Why percentages beat cups
Cups vary:
- Aerated flour vs scooped flour: 20% difference
- Different flours have different densities
- Inconsistent across bakers
Percentages are universal:
- A grams scale doesn't lie
- 75% hydration in Tokyo is 75% in New York
- Recipes are reproducible
Always weigh, never measure by volume.
Common percentages by bread style
| Style | Hydration |
|---|---|
| Bagel | 55–60% |
| Sandwich loaf | 65–70% |
| Country boule | 70–75% |
| Tartine-style | 78–82% |
| Ciabatta | 80–85% |
| Focaccia | 80–90% |
These are guidelines. Your specific flour determines what's possible.
A flour conversion
If a recipe says 500g and you have 600g of dough you need to use:
- Total dough is 197% (recipe % sum)
- 600g / 1.97 = 305g flour needed
- Adjust other ingredients proportionally
Useful when you have a finite amount of starter or want to use up flour.
A recipe spreadsheet
For multiple recipes, use a spreadsheet:
- Column A: ingredient
- Column B: percentage
- Column C: =B × $D$1 (where D1 is your flour weight)

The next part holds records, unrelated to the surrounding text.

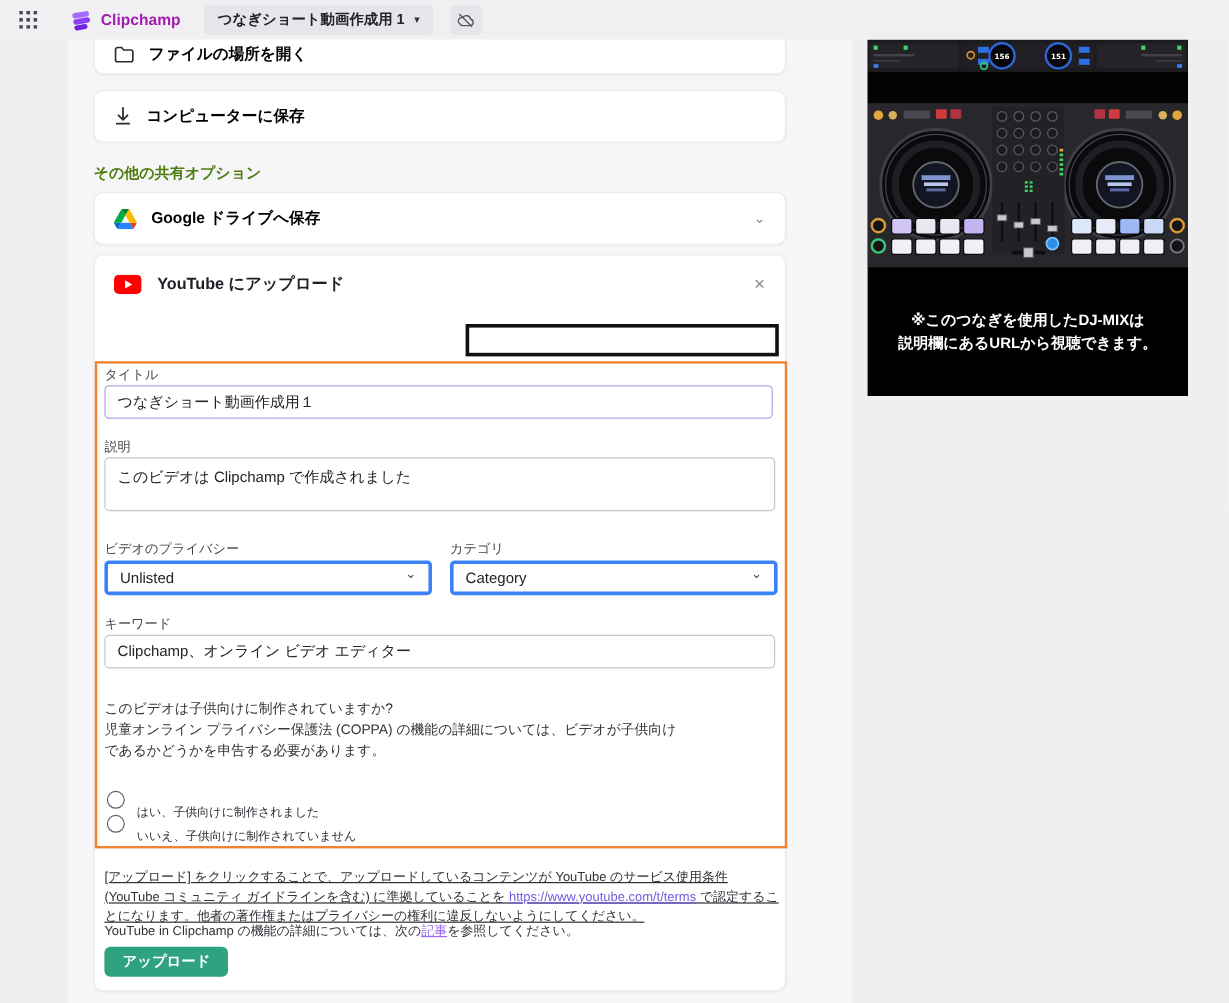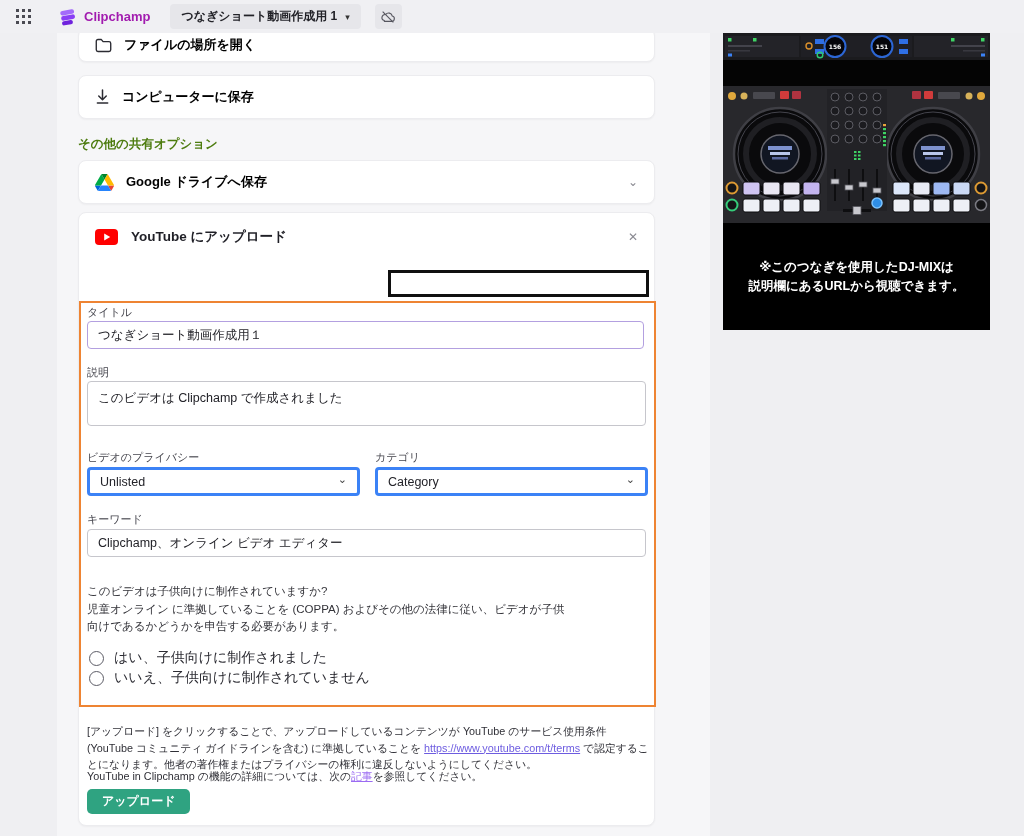"児童オンライン に準拠していることを (COPPA)" div.body-text { text: に準拠していることを (COPPA) およびその他の法律に従い -> プライバシー保護法 (COPPA) の機能の詳細については }
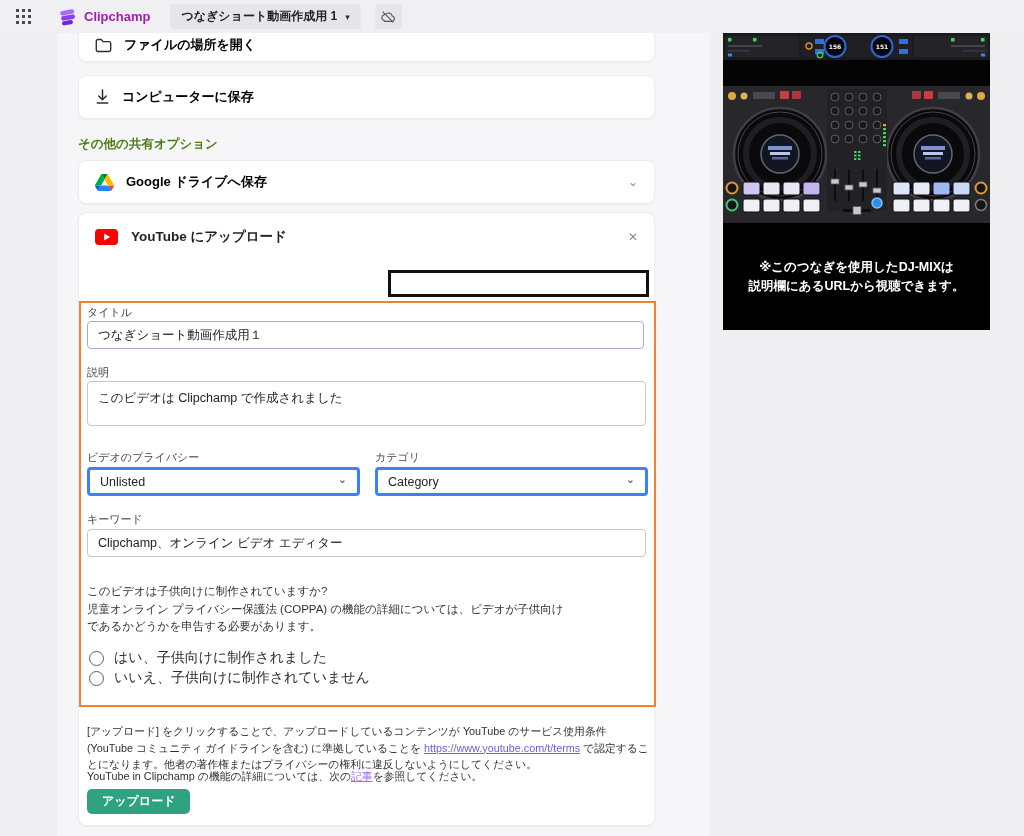"はい、子供向けに制作されました" .radio-label { font-size: 14px -> 10px; margin-top: none -> 21px }
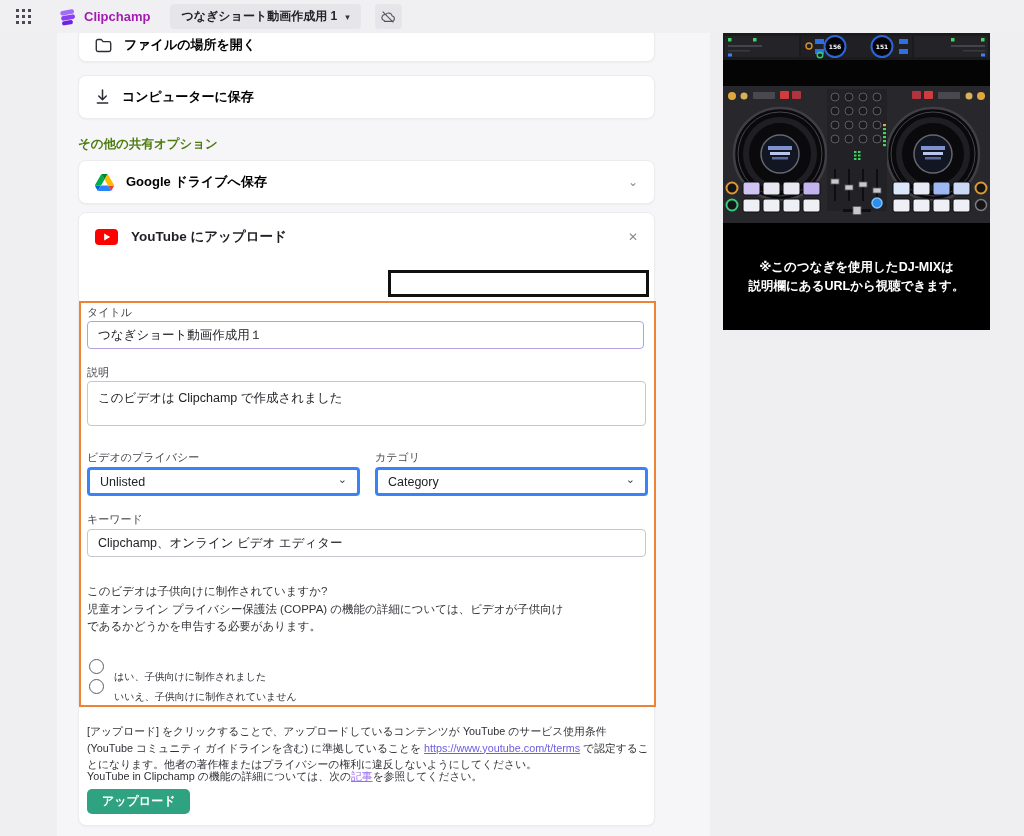"[アップロード] をクリックすることで、アップロードしているコンテンツが" div.legal { text-decoration: none -> underline }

Change the flour weight in D1; everything else updates.
Scaling for different shapes
For a 1kg boule: 500g flour For two 500g boules: same total, two pieces For a sheet pan focaccia: ~700g flour For 12 burger buns: ~500g flour
Adjust based on the bread; the percentages stay the same.
When percentages don't apply
Some recipes (enriched, sweet) might use:
- Sugar at 5–10%
- Butter at 5–15%
- Eggs by weight
These all relate to flour. Same logic applies.
A practical use
A baker's percentage cheat sheet:
- 500g flour = 1 standard loaf
- 1000g flour = 2 loaves or 1 large
- 250g flour = small loaf or rolls
- 100g flour = practice batch
Once you know flour weight, everything else scales by percentage.
Final note
Baker's percentages take 30 minutes to learn but pay dividends forever.
After a week of using them, you'll never go back to cup measurements. Your bakes will be more consistent. Recipe development becomes easy.
It's the single most useful tool in serious bread baking.